Comment: I was a bit annoyed by the company because on their home page they only have the annual report for 2014 available. Weak!
This company was analysed due to a request posted on the Analysis Requests page.
The P/E for Euronext is awful with 27.2 and the P/B is also horrible with 9.4 which gives a very clear no go from Graham. The earnings to sales looks very nice with 24% and the ROE is excellent with almost 35%. The book to debt ratio is however only so, so with 0.7.
In the last two years they have had a yearly revenue growth rate of 1.0% which is very bad and this then gives us a motivated P/E of 9 to 11 which means that Euronext is today highly overvalued by the market.

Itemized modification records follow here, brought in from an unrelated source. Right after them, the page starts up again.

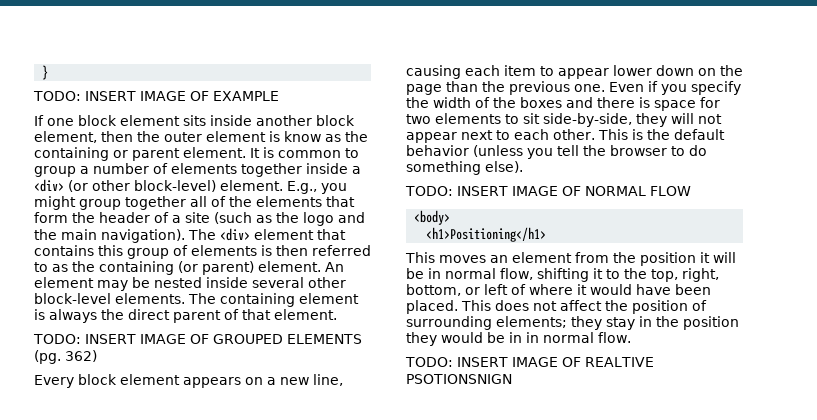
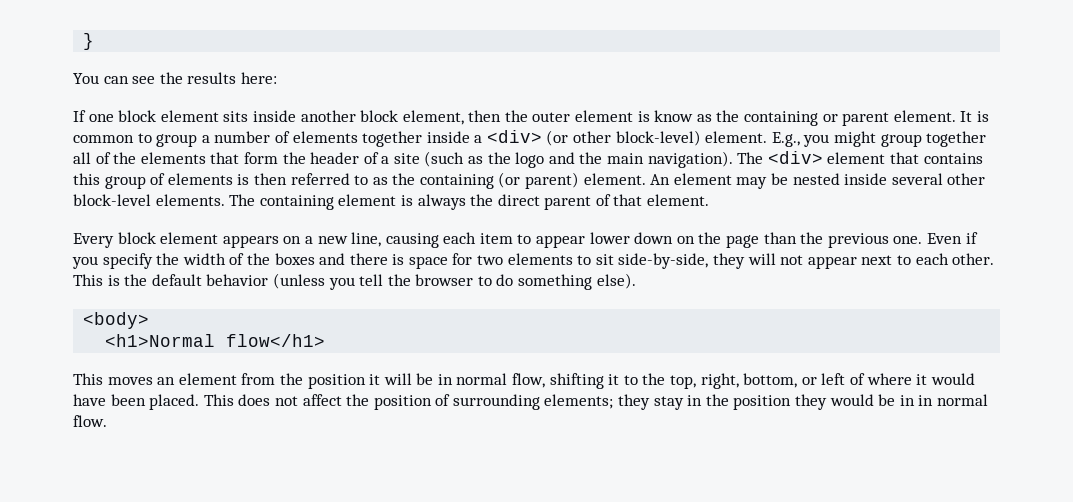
[33,91,279,101] TODO: INSERT IMAGE OF EXAMPLE -> [73,72,277,84] You can see the results here:
[33,334,362,344] [34,350,97,364] // TODO: INSERT IMAGE OF GROUPED ELEMENTS (pg. 362) -> (710, 200) none
[405,186,691,196] // TODO: INSERT IMAGE OF NORMAL FLOW -> (636, 281) none
[426,227,547,242] <h1>Positioning</h1> -> [105,334,326,347] <h1>Normal flow</h1>
[405,357,654,367] [406,374,512,384] // TODO: INSERT IMAGE OF REALTIVE PSOTIONSNIGN -> (107, 421) none

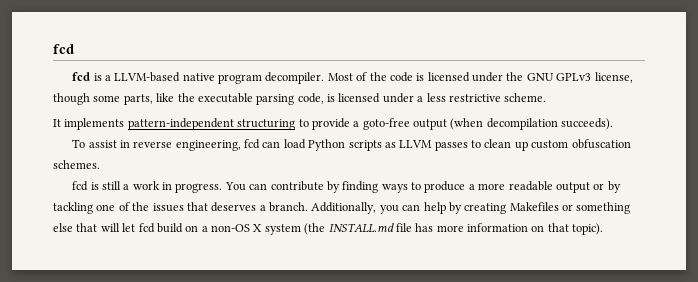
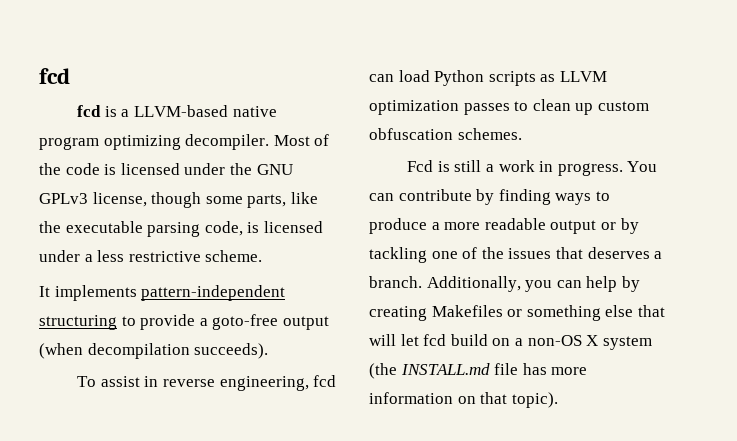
(263, 79) none -> [103,135,181,150] optimizing
(433, 144) none -> [369,100,459,115] optimization
[72,181,89,191] fcd -> [407,160,434,172] Fcd

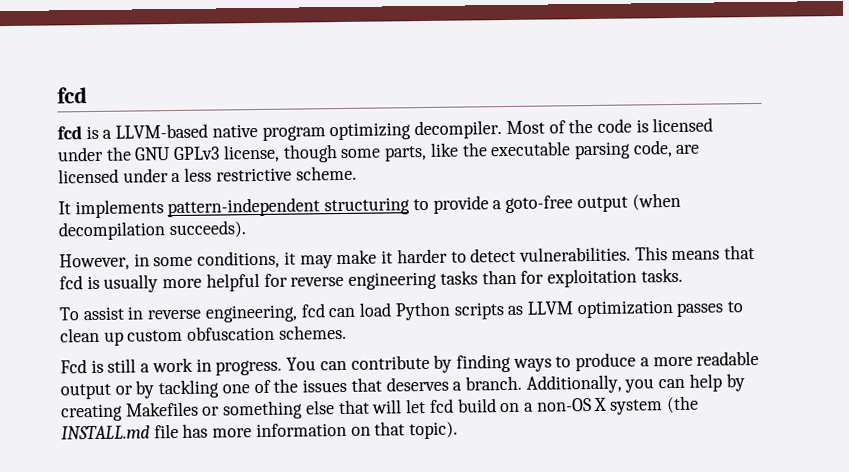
[247,222,260,233] is -> [675,144,701,154] are
(269, 351) none -> [59,245,756,271] [59,267,683,293] // However, in some conditions, it may make it harder to detect vulnerabilities. This means that fcd is usually more helpful for reverse engineering tasks than for exploitation tasks.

Additionally they pay a silly dividend of 1.8% which even when being so silly it still correspond to 50% of their earnings so once again we see how overvalued they are today.
Conclusion: Graham says no to Euronext and so do I. It is a overvalued company that have almost 70% of their "assets" as goodwill and intangibles. So the P/E and P/B are far too high. The dividend is silly low and the only good thing is the ROE which in my opinion comes from being a leveraged service company.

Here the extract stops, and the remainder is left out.